Alibaba stock upgraded due to AI optimism

Highlights
  • Bernstein upgraded Alibaba's stock rating based on optimism surrounding AI.
  • The firm raised Alibaba's price target to $165, implying a 23.1% upside potential.
  • The positive sentiment around AI is expected to drive growth for Alibaba's earnings.
Story

On February 26, 2025, Bernstein made headlines after it upgraded Alibaba's stock rating from market perform to outperform. This change was driven by growing optimism around artificial intelligence and its expected impact on the company's financial performance. Bernstein raised its price target for Alibaba shares by $61 to a new target of $165, indicating a potential upside of 23.1% compared to the stock's close the day before. The upgrade comes amid a significant increase in Alibaba's stock value, which has risen over 50% within the last month. This surge follows competitive pressures created by the low-cost AI model introduced by Chinese startup DeepSeek, which has raised concerns about competition and spending among major U.S. tech companies.

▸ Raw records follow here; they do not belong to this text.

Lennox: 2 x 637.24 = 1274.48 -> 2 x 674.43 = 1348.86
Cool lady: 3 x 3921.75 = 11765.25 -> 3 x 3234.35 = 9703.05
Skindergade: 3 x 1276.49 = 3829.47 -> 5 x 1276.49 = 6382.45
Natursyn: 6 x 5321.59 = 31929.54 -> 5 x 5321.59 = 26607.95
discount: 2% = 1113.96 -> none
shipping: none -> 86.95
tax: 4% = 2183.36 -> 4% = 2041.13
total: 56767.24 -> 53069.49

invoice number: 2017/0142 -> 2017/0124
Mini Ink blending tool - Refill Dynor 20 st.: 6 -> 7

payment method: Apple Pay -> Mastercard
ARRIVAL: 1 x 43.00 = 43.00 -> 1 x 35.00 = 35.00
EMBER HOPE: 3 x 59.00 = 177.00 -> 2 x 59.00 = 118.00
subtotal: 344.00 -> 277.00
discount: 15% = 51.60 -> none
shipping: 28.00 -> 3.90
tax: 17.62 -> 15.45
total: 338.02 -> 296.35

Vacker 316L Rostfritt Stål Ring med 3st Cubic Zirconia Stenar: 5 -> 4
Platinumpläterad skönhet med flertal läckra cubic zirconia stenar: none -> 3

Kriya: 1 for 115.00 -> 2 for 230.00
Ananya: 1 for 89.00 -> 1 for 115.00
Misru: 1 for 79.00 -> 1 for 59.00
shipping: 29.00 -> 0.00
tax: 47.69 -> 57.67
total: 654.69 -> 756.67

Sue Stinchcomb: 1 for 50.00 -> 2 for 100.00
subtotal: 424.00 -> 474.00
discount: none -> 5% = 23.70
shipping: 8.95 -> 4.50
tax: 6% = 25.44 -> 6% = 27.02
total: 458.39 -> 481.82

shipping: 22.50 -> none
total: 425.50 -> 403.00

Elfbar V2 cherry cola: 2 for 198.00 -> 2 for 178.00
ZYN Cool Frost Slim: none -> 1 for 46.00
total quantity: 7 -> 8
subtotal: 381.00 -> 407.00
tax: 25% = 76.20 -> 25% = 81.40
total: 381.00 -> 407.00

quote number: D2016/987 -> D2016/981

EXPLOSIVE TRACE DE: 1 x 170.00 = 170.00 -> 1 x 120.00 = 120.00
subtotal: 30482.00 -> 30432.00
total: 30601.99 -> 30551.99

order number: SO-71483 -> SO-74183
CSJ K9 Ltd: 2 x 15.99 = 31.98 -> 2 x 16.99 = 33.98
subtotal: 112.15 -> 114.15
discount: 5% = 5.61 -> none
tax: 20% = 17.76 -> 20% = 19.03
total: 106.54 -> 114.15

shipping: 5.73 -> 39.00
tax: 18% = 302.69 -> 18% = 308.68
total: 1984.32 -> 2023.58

The company also reported strong fourth-quarter results that provided additional momentum for the stock, as shares climbed more than 4% in response to the announcement of its video generation AI models being made open-source, a similar strategy adopted by DeepSeek. Analyst Robin Zhu expressed confidence that positive sentiment surrounding artificial intelligence would continue to translate into robust growth for Alibaba. He highlighted that the company's capital allocation strategies and overall industry improvements bolster its earnings prospects moving forward. The outlook includes expectations of significant revenue acceleration for AliCloud, Alibaba's cloud computing unit, in the coming quarters. This optimistic assessment by Bernstein aligns with the majority sentiment on Wall Street, where 39 out of 44 analysts have rated Alibaba's stock as a strong buy or buy, with a consensus target price of $150, which implies a 12.1% upside from the recent closure.